We will design a complete communication architecture for a realistic Java microservice system.
The goal is to show how the pieces fit:
- HTTP APIs,
- gRPC internal RPC,
- Kafka events,
- transactional outbox,
- idempotent consumers,
- projections,
- saga/process manager,
- API gateway,
- service mesh,
- egress control,
- external providers,
- security,
- observability,
- testing,
- capacity,
- production readiness.
The final skill is composition.
1. Case Study: Case Management Platform
Domain:
A financial operations platform handles customer cases.

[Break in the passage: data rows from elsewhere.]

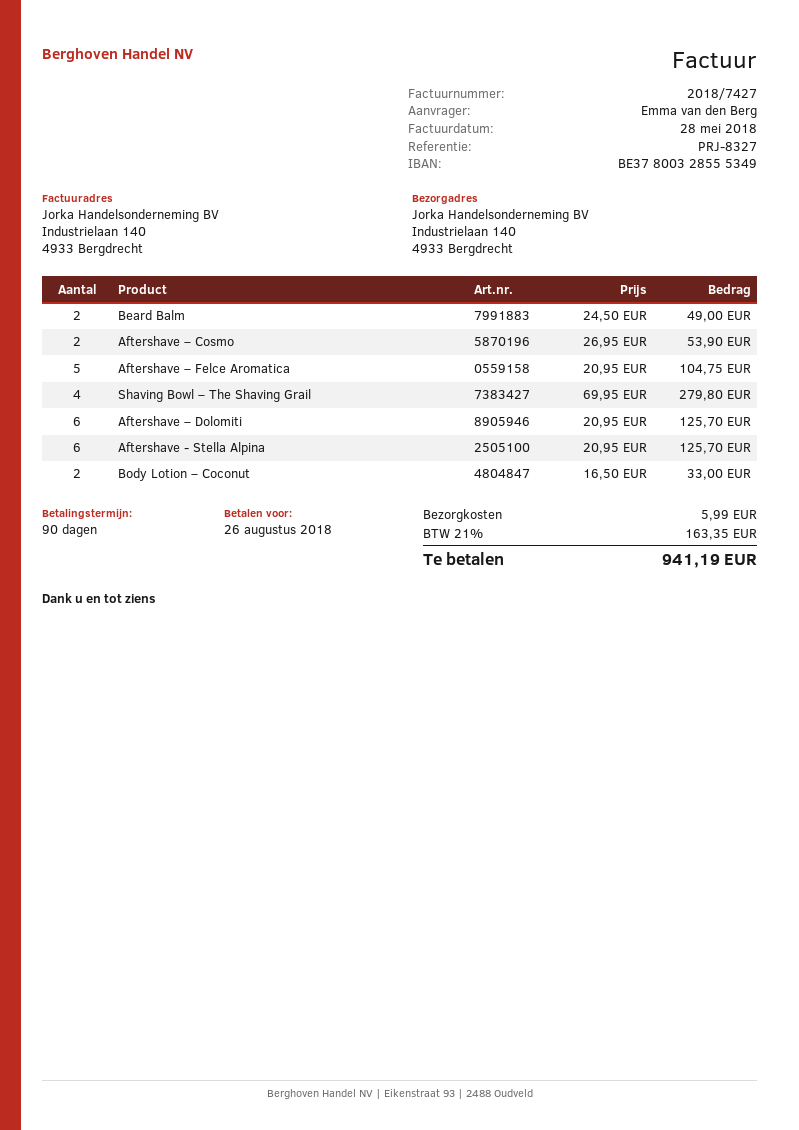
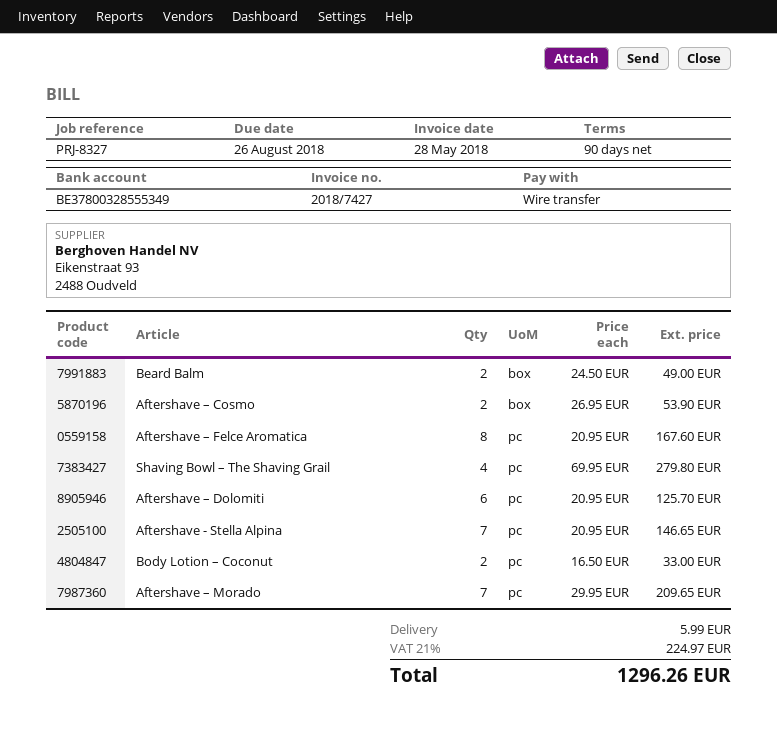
Aftershave – Felce Aromatica: 5 x 20.95 = 104.75 -> 8 x 20.95 = 167.60
Aftershave - Stella Alpina: 6 x 20.95 = 125.70 -> 7 x 20.95 = 146.65
Aftershave – Morado: none -> 7 x 29.95 = 209.65
tax: 21% = 163.35 -> 21% = 224.97
total: 941.19 -> 1296.26

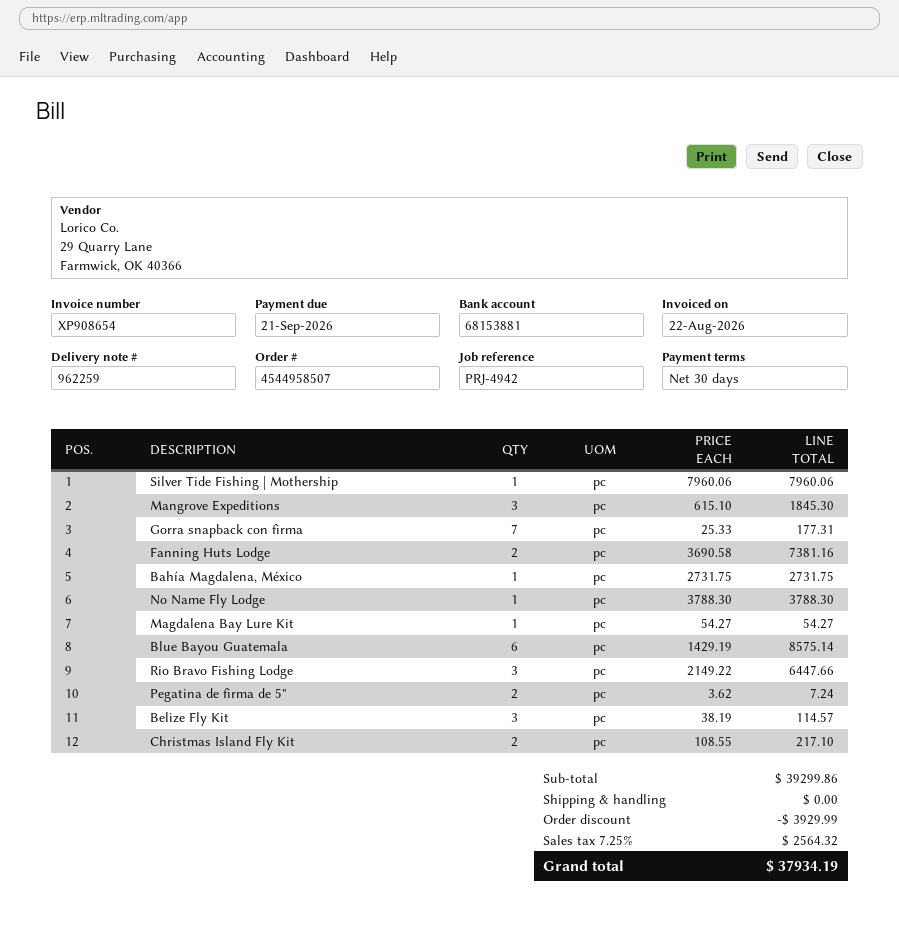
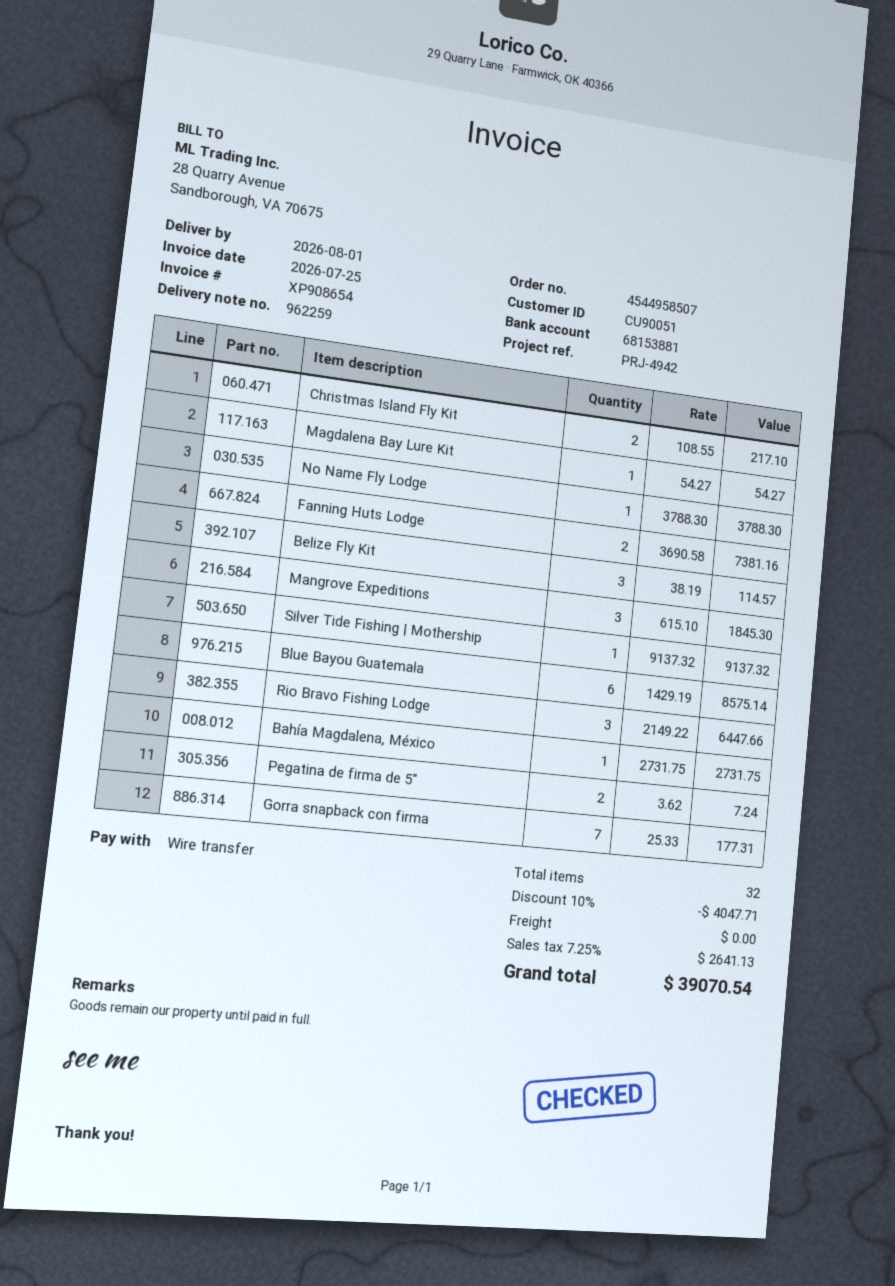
invoice date: 2026-08-22 -> 2026-07-25
Silver Tide Fishing | Mothership: 1 x 7960.06 = 7960.06 -> 1 x 9137.32 = 9137.32
discount: 3929.99 -> 4047.71
tax: 7.25% = 2564.32 -> 7.25% = 2641.13
total: 37934.19 -> 39070.54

Cases can be created, assigned, escalated, investigated, resolved, audited, searched, and notified.
Core services:
| Service | Responsibility |
|---|---|
| case-service | owns case aggregate and lifecycle |
| customer-service | owns customer profile |
| risk-service | computes risk score |
| document-service | manages case documents |
| notification-service | sends email/SMS/push |
| search-indexer | builds searchable case projection |
| audit-service | stores audit trail |
| workflow-service | orchestrates long-running escalations |
| api-gateway | public API entry |
Infrastructure:
- Java 21,
- Spring Boot,
- PostgreSQL,
- Kafka,
- Schema Registry,
- Kubernetes,
- Gateway API/API gateway,
- service mesh,
- OpenTelemetry,
- CI/CD policy checks.
2. High-Level Architecture
Communication choices:
| Flow | Style |
|---|---|
| client -> gateway -> case-service | HTTP |
| case-service -> risk-service | gRPC |
| case-service -> customer-service | internal HTTP |
| case-service -> Kafka | outbox event publish |
| Kafka -> consumers | async event |
| notification -> provider | controlled egress |
| workflow | process manager commands/events |
| service-to-service network | mesh mTLS/authz |
3. Boundary Decisions
| Boundary | Decision | Rationale |
|---|---|---|
| Public API | HTTP/JSON | client compatibility and gateway auth |
| Internal risk scoring | gRPC | typed low-latency internal RPC |
| Case lifecycle fan-out | Kafka event | durable fan-out |
| Notification | async consumer | provider latency should not block case operation |
| Audit | async immutable consumer | durable history |
| Search | async projection | query optimization |
| Workflow | process manager | visible state and timeout handling |
| External provider | egress gateway | security, audit, rate limits |
Architecture uses different communication styles per boundary.
4. Public API Design
POST /cases/{caseId}/escalations
Idempotency-Key: 9d617...
Authorization: Bearer ...
Content-Type: application/json
Response:
202 Accepted
Location: /operations/op-123
Body:
{
"operationId": "op-123",
"caseId": "CASE-100",
"status": "ACCEPTED",
"committed": [
"case_escalation",
"outbox_event"
],
"pending": [
"notification",
"search_projection",
"workflow_steps"
]
}
Semantics:
case state committed before response
notification/search/workflow eventually complete
The API is honest about async side effects.
5. HTTP API Policy
operation: CreateEscalation
method: POST
route: /cases/{caseId}/escalations
idempotency:
required: true
header: Idempotency-Key
duplicateSamePayload: returnOriginalResult
duplicateDifferentPayload: 409
timeouts:
gatewayMs: 1500
meshMs: 1400
serviceBudgetMs: 1200
dbMs: 300
riskServiceMs: 250
retries:
gateway: disabled
mesh: disabled
client: allowedOnlyWithSameIdempotencyKey
auth:
gateway: oidc-jwt
service: domain authorization
POST command is not retried by gateway/mesh.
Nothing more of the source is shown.